Wednesday, November 5, 2025
Wednesday, November 5, 2025

25,000 JOBS LOST: $3.6B capital in electronics industry invested elsewhere

Around $3.6 billion and 25,000 jobs in the electronics sector are going down the drain following the flight of investments from the Philippines to other countries in the region.

Dan Lachica, president of the Semiconductor and Electronics Industries of the Philippines Inc., said some $3.2 billion investments of five companies went to their sites in Vietnam, Thailand and China instead of the Philippines, while another $400 million worth of investments by two more companies are set to be invested elsewhere.
Lachica did not provide details.

“There are concerns, it’s capital flight really,” Lachica told a dialogue with Sen. Imee Marcos hosted by the Philippine Economic Zone Authority (PEZA) yesterday.

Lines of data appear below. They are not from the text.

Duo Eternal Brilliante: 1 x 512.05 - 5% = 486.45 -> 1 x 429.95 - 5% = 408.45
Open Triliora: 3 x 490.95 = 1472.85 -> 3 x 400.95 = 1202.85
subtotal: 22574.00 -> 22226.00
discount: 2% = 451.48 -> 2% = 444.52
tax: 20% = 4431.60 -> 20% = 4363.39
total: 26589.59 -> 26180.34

Lachica said investors raised concerns about an existing order by the Bureau of Internal Revenue (BIR) to conduct audit of registered business enterprises on their compliance to the work on-site order as well as the provisions of the Corporate Recovery and Tax Incentives for Enterprises (CREATE) law.

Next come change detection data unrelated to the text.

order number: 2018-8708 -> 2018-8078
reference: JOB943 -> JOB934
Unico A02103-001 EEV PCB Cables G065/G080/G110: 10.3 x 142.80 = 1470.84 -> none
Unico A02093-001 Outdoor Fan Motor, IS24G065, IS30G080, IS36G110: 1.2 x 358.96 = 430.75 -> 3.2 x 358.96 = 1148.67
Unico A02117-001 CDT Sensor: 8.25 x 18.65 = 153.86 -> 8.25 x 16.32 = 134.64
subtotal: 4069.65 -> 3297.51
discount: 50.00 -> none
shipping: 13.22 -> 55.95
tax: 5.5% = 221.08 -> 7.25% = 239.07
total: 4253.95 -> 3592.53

“The reduction of local income tax is good (under CREATE), no question about that. But as you know, the incentives rationalization, despite the belief of certain quarters, is really, really detrimental to investments,” Lachica said.

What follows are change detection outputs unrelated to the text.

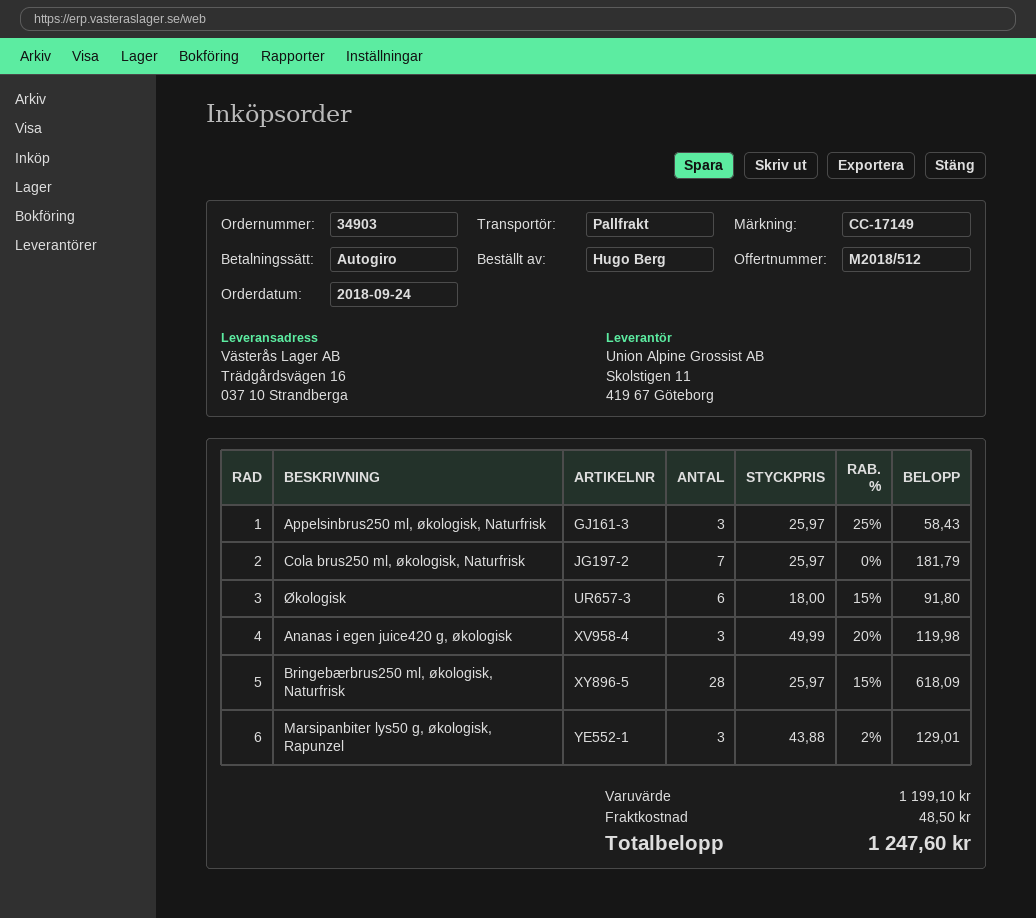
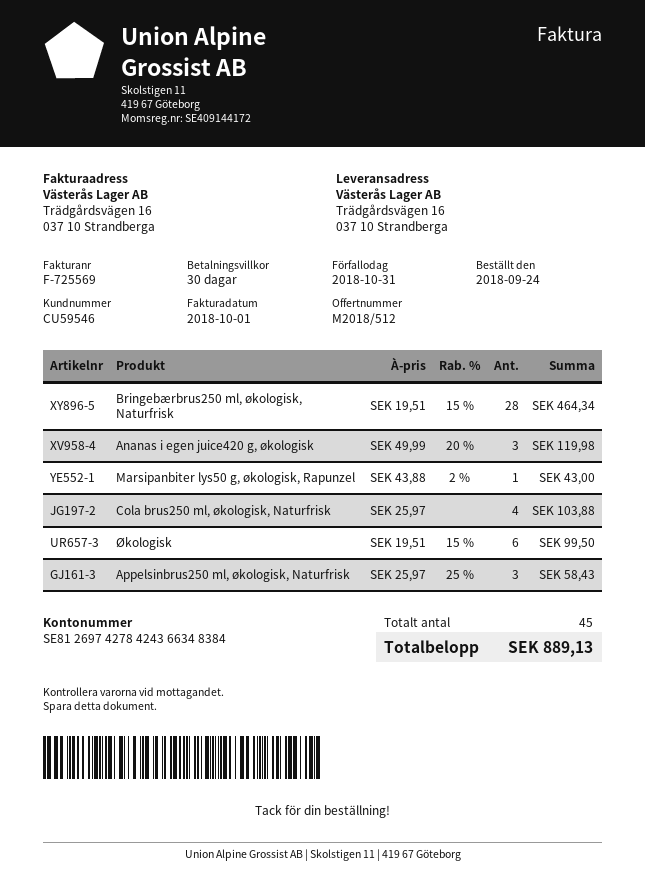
Cola brus250 ml, økologisk, Naturfrisk: 7 x 25.97 = 181.79 -> 4 x 25.97 = 103.88
Økologisk: 6 x 18.00 - 15% = 91.80 -> 6 x 19.51 - 15% = 99.50
Bringebærbrus250 ml, økologisk, Naturfrisk: 28 x 25.97 - 15% = 618.09 -> 28 x 19.51 - 15% = 464.34
Marsipanbiter lys50 g, økologisk, Rapunzel: 3 x 43.88 - 2% = 129.01 -> 1 x 43.88 - 2% = 43.00
shipping: 48.50 -> none
total: 1247.60 -> 889.13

He added the creation of the Fiscal Incentives Review Board has reduced the effectiveness of PEZA on policies like the workfromhome and in the approval of investments.

“That has a major negative impact at the investors, the perception of corruption, the consistent policies in the previous government. If I were to rank the (concerns) in order of priority, it’s the incentives rationalization, the threats of government regulations that are detrimental, the work-from-home, BIR audit, BOC (Bureau of Customs) issues,” he added.